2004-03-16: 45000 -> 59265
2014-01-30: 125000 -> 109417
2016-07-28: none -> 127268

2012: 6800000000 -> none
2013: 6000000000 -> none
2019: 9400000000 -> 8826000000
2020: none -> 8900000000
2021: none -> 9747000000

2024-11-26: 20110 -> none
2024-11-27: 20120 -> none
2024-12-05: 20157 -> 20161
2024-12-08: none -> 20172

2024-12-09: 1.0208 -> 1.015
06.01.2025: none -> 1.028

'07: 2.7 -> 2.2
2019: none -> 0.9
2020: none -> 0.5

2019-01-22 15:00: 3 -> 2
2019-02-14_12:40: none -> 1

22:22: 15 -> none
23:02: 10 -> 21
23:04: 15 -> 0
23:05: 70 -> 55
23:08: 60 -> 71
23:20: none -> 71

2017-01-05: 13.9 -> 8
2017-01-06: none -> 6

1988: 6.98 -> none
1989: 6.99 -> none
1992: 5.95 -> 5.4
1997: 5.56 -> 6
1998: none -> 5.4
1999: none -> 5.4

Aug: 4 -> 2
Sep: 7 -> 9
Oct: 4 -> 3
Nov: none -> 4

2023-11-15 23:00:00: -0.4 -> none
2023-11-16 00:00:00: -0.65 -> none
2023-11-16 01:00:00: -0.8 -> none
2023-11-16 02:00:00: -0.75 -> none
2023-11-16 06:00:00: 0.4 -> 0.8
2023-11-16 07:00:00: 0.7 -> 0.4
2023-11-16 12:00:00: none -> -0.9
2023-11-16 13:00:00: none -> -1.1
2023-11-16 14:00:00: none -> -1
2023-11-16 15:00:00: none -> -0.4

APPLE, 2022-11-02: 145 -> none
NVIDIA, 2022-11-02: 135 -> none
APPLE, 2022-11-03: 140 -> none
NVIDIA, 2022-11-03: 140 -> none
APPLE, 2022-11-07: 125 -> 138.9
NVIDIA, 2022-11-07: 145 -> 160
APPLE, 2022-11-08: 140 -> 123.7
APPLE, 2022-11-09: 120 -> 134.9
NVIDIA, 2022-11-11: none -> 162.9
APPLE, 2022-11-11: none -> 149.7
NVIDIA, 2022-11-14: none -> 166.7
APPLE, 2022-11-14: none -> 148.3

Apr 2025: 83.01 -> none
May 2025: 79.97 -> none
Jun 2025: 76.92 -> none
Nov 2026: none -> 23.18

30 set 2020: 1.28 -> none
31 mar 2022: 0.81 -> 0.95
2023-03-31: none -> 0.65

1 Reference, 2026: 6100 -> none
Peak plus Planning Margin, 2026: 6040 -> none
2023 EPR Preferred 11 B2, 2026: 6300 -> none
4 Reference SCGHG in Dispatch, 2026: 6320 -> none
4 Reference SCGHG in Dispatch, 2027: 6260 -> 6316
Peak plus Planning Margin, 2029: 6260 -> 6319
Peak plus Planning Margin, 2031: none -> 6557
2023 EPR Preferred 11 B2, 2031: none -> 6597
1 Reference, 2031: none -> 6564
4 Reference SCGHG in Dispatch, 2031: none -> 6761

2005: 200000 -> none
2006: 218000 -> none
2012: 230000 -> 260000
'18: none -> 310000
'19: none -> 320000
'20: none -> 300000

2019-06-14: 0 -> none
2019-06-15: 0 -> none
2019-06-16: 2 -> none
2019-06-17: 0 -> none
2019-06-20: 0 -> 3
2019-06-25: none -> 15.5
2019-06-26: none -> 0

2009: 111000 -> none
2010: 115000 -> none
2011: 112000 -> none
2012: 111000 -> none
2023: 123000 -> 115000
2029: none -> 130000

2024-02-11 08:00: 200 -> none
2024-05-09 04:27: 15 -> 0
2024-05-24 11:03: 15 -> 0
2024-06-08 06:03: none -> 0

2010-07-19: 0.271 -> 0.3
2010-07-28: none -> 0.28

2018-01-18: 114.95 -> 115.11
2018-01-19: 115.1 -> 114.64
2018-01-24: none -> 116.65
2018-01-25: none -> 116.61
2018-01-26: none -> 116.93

---------------

DESCRIPTION OF THE TASK: Could you write out, exactly as given, the lines from the one holding "2019-06-26: none -> 0" through the end of the listing, and nothing else?

TASK ANSWER:
2019-06-26: none -> 0

2009: 111000 -> none
2010: 115000 -> none
2011: 112000 -> none
2012: 111000 -> none
2023: 123000 -> 115000
2029: none -> 130000

2024-02-11 08:00: 200 -> none
2024-05-09 04:27: 15 -> 0
2024-05-24 11:03: 15 -> 0
2024-06-08 06:03: none -> 0

2010-07-19: 0.271 -> 0.3
2010-07-28: none -> 0.28

2018-01-18: 114.95 -> 115.11
2018-01-19: 115.1 -> 114.64
2018-01-24: none -> 116.65
2018-01-25: none -> 116.61
2018-01-26: none -> 116.93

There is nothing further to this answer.